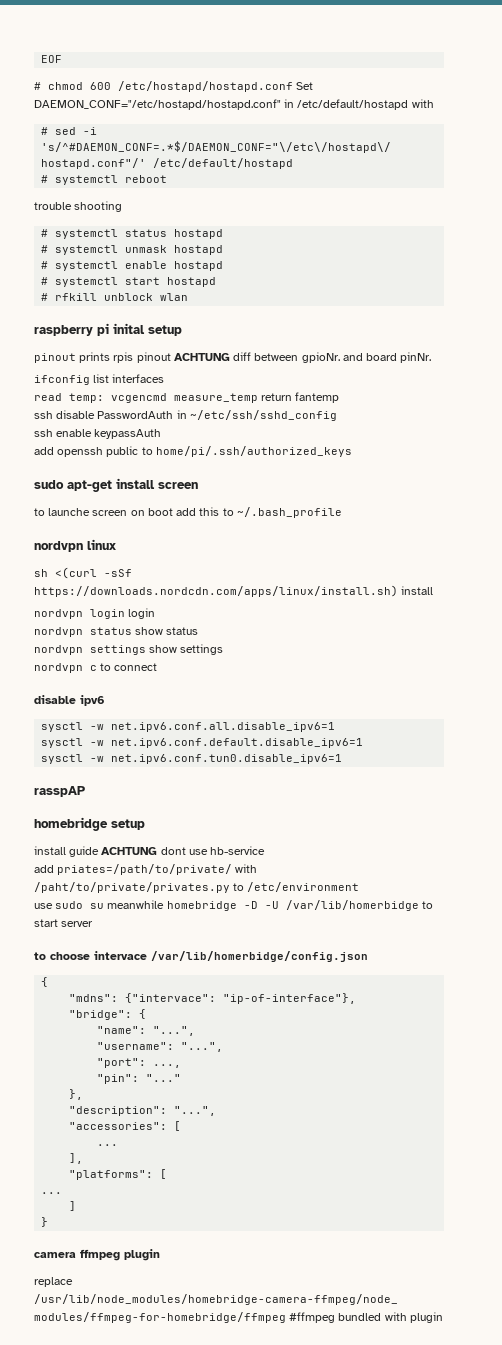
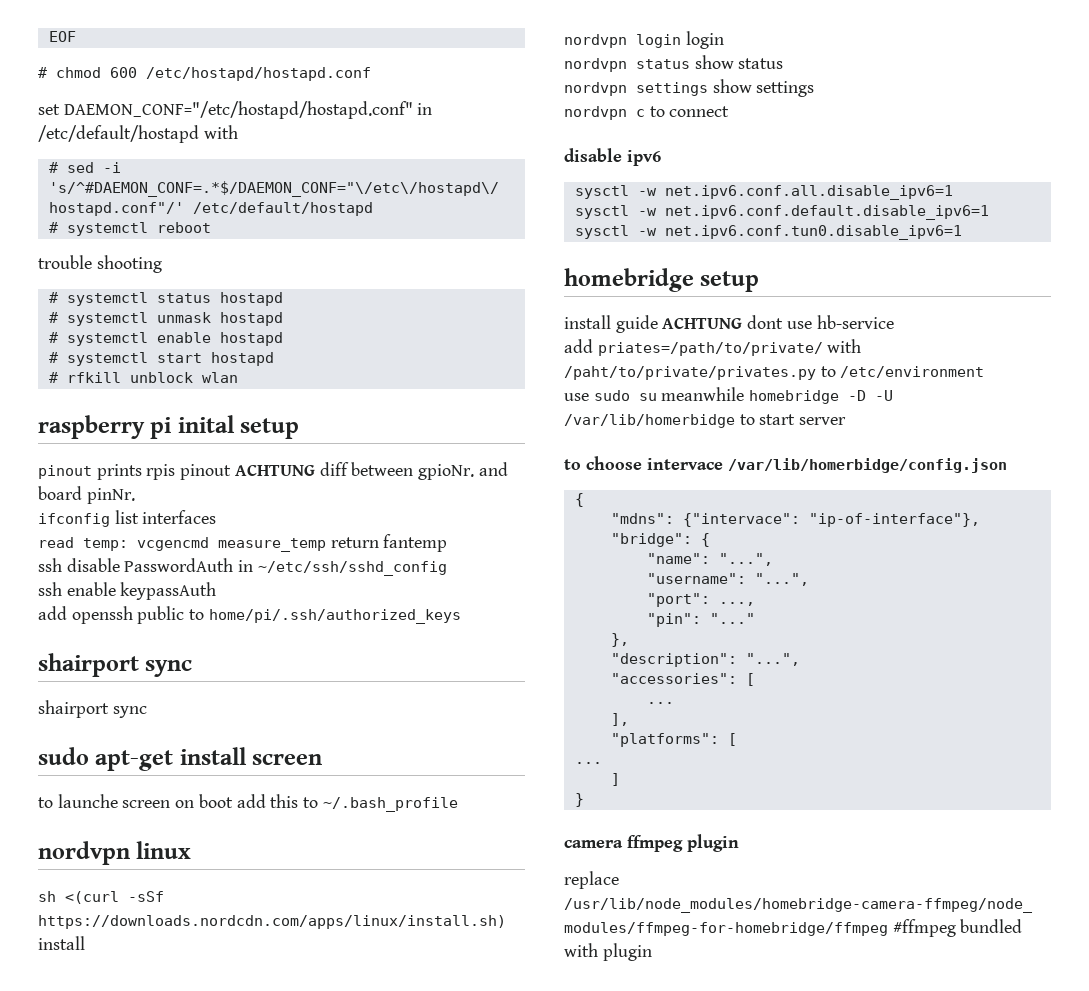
- # chmod 600 /etc/hostapd/hostapd.conf Set DAEMON_CONF="/etc/hostapd/hostapd.conf" in /etc/default/hostapd with
+ # chmod 600 /etc/hostapd/hostapd.conf
+ set DAEMON_CONF="/etc/hostapd/hostapd.conf" in /etc/default/hostapd with
  add openssh public to home/pi/.ssh/authorized_keys
+ shairport sync
+ shairport sync
- rasspAP

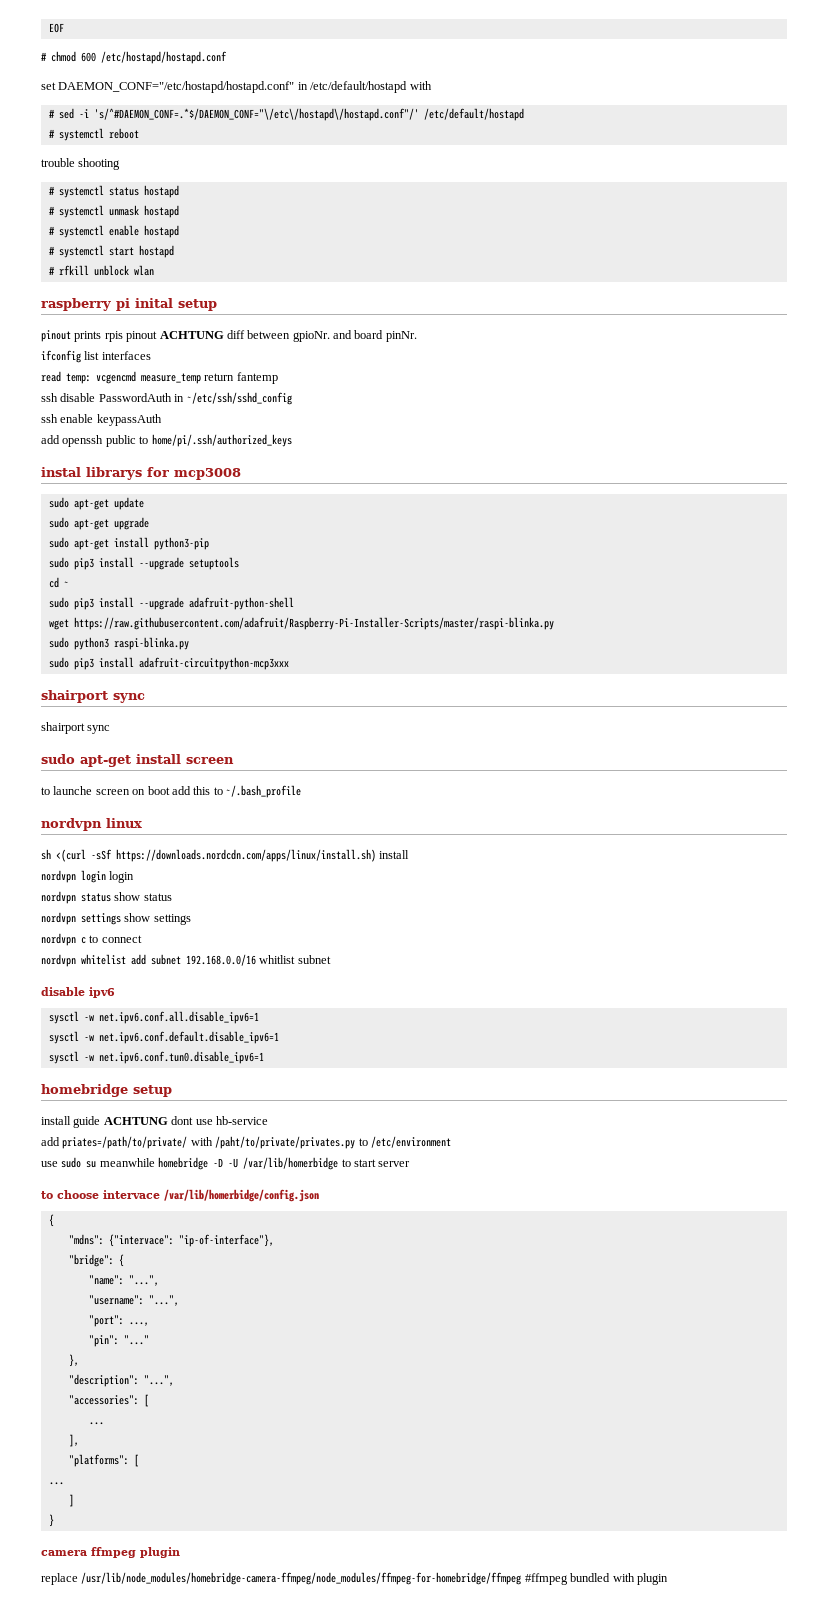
+ instal librarys for mcp3008
+ sudo apt-get update
+ sudo apt-get upgrade
+ sudo apt-get install python3-pip
+ sudo pip3 install --upgrade setuptools
+ cd ~
+ sudo pip3 install --upgrade adafruit-python-shell
+ wget https://raw.githubusercontent.com/adafruit/Raspberry-Pi-Installer-Scripts/master/raspi-blinka.py
+ sudo python3 raspi-blinka.py
+ sudo pip3 install adafruit-circuitpython-mcp3xxx
+ nordvpn whitelist add subnet 192.168.0.0/16 whitlist subnet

☆ ☆ ☆

• **ACTIVITY**
Look through the material and report how many of its lines hold the string "hostapd", giving the number only.

• **FINAL ANSWER**
3